Le Pays basque exerce en effet un attrait important, dont découlent une forte croissance démographique et une pression touristique grandissante, autant de raisons de repenser les déplacements quotidiens de ses habitants et de ses visiteurs. L'ensemble des acteurs locaux – collectivités territoriales et Syndicat des mobilités du Pays basque-Adour – sont donc prêts à s'engager dans la voie tracée par la loi, comme en témoignent la délibération prise par ledit syndicat le 10 décembre dernier et celle adoptée par le conseil régional de Nouvelle-Aquitaine les 11 et 12 décembre 2023.
La réalisation de ce projet constituerait une grande innovation, car le premier SERM non métropolitain verrait le jour. Il trouverait naturellement sa cohérence et son utilité dans la conurbation formée autour du Pays basque, de la frontière espagnole à la côte landaise. Madame la ministre, je me fais le relai des élus de mon territoire pour vous transmettre le souhait qu'il reçoive le soutien de l'État afin que soit lancé ce grand projet d'utilité publique. Quelle assurance pouvez-vous nous apporter à cette heure et quels engagements l'État peut-il prendre vis-à-vis des habitants du Pays basque, qui sont nombreux à attendre sa mise en œuvre ?
Mme la présidente. La parole est à Mme la secrétaire d'État chargée de la ville et de la citoyenneté.

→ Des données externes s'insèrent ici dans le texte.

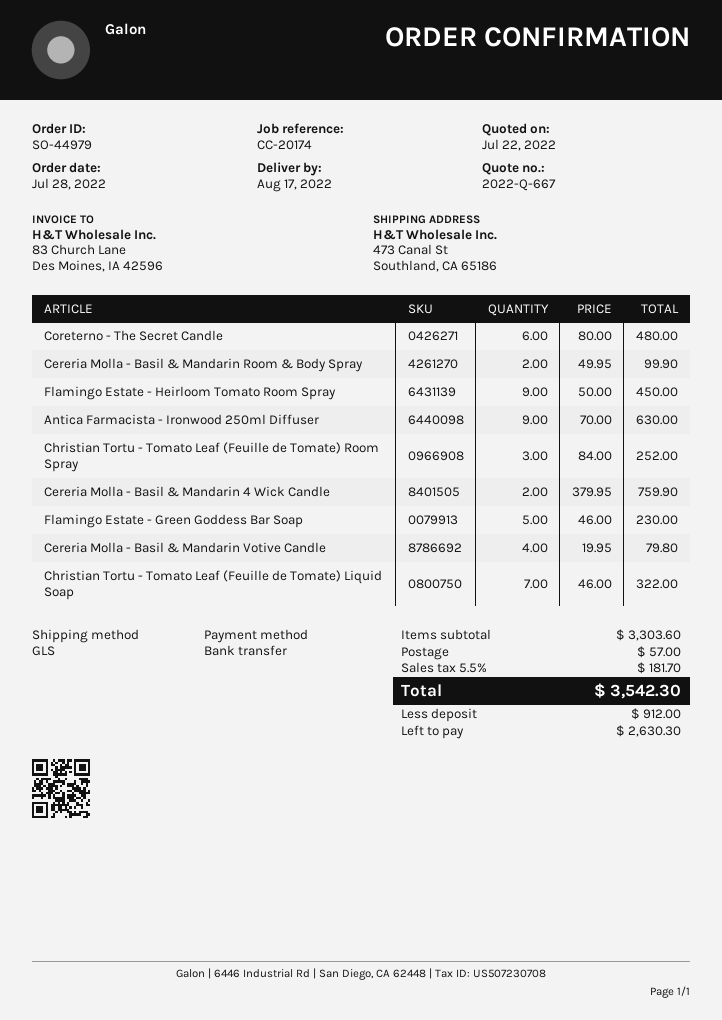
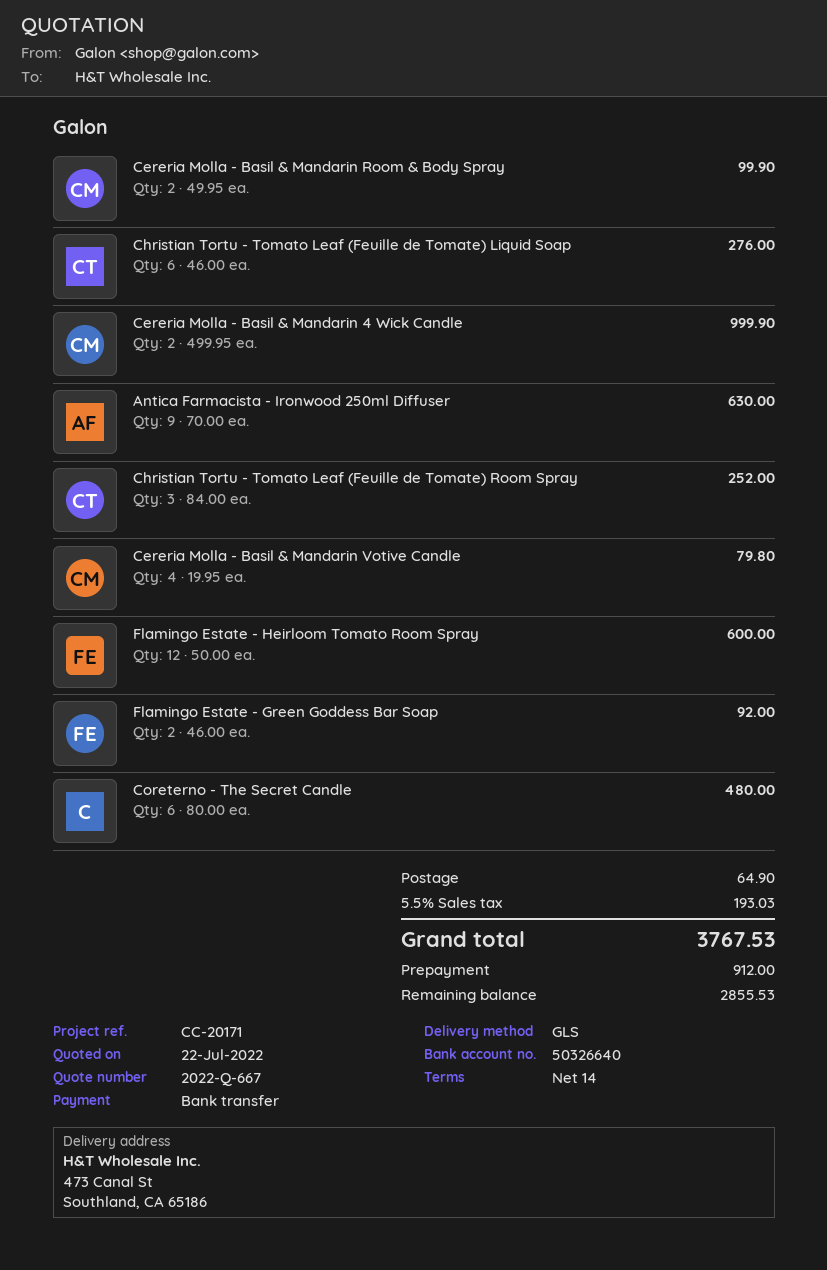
reference: CC-20174 -> CC-20171
Flamingo Estate - Heirloom Tomato Room Spray: 9 x 50.00 = 450.00 -> 12 x 50.00 = 600.00
Cereria Molla - Basil & Mandarin 4 Wick Candle: 2 x 379.95 = 759.90 -> 2 x 499.95 = 999.90
Flamingo Estate - Green Goddess Bar Soap: 5 x 46.00 = 230.00 -> 2 x 46.00 = 92.00
Christian Tortu - Tomato Leaf (Feuille de Tomate) Liquid Soap: 7 x 46.00 = 322.00 -> 6 x 46.00 = 276.00
shipping: 57.00 -> 64.90
tax: 5.5% = 181.70 -> 5.5% = 193.03
total: 3542.30 -> 3767.53
balance: 2630.30 -> 2855.53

Mme Sabrina Agresti-Roubache, secrétaire d'État chargée de la ville et de la citoyenneté. Madame la députée, je vous réponds au nom du ministre délégué chargé des transports, Patrice Vergriete. Le déploiement des services express régionaux métropolitains compte parmi les objectifs prioritaires de l'État. Ils offriront à nos concitoyens des solutions adaptées aux enjeux de la transition écologique.

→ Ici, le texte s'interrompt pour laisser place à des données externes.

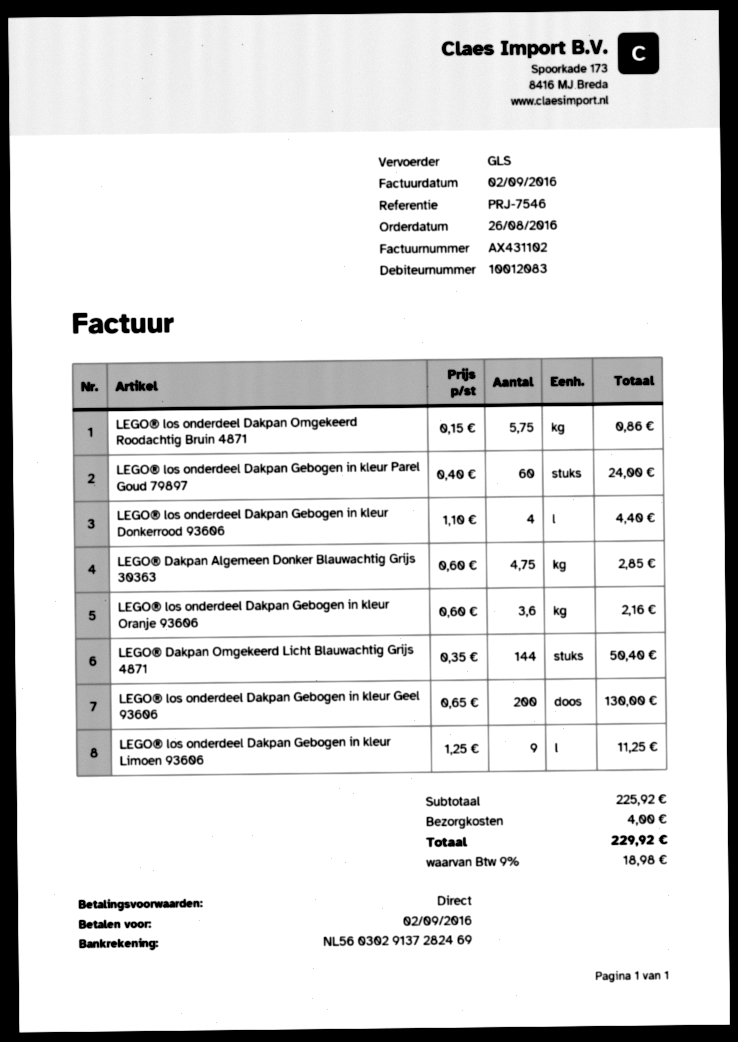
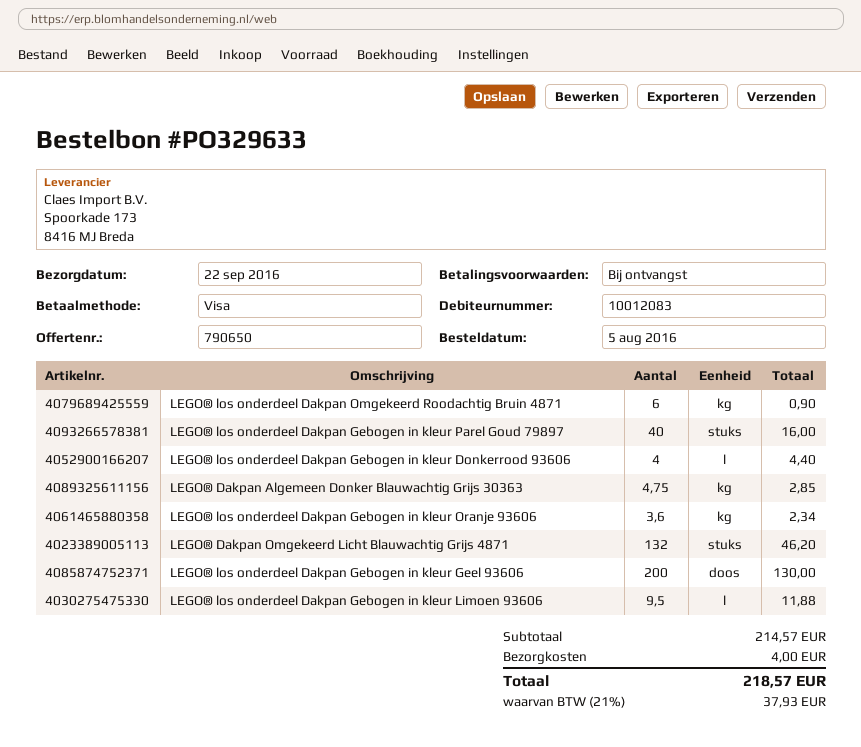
order date: 2016-08-26 -> 2016-08-05
LEGO® los onderdeel Dakpan Omgekeerd Roodachtig Bruin 4871: 5.75 for 0.86 -> 6 for 0.90
LEGO® los onderdeel Dakpan Gebogen in kleur Parel Goud 79897: 60 for 24.00 -> 40 for 16.00
LEGO® los onderdeel Dakpan Gebogen in kleur Oranje 93606: 3.6 for 2.16 -> 3.6 for 2.34
LEGO® Dakpan Omgekeerd Licht Blauwachtig Grijs 4871: 144 for 50.40 -> 132 for 46.20
LEGO® los onderdeel Dakpan Gebogen in kleur Limoen 93606: 9 for 11.25 -> 9.5 for 11.88
subtotal: 225.92 -> 214.57
tax: 9% = 18.98 -> 21% = 37.93
total: 229.92 -> 218.57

La promulgation de la loi relative aux SERM le 27 décembre dernier a marqué une étape très importante. Il appartient désormais aux territoires de définir les projets de service « tous modes » qu'ils souhaitent mettre en place pour répondre aux défis qui s'imposent à eux en matière de mobilité et d'aménagement. Cette réponse implique de travailler sur la complémentarité entre offres de services et – ensuite seulement – d'identifier les opérations d'infrastructures à réaliser pour répondre à cette ambition de service.
Dans ce cadre, la coordination qui s'esquisse entre la région – compétente pour l'organisation des services ferroviaires et routiers interurbains – et les collectivités est primordiale, afin de traduire cette ambition commune. Le statut de SERM, tel que défini par la loi, sera accordé une fois que la pertinence du service projeté aura été démontrée au regard des besoins de déplacements constatés et prévus et que les stratégies de maîtrise de l'urbanisation auront été définies. L'État pourra accompagner les collectivités dans la définition du projet, sachant que les modalités et le montant de son soutien financier seront prévus dans le contrat de plan État-région (CPER) 2023-2027 de la région Nouvelle-Aquitaine, lequel est toujours en négociation.
Pour que le projet obtienne le statut de SERM, son plan de financement devra être pérenne et formalisé et sa gouvernance efficiente. La dynamique actuellement à l'œuvre dans le Pays basque est cependant très positive et l'État l'accompagnera. Le ministre délégué chargé des transports aura d'ailleurs l'occasion de préciser dans les semaines à venir le calendrier de la suite de la démarche engagée.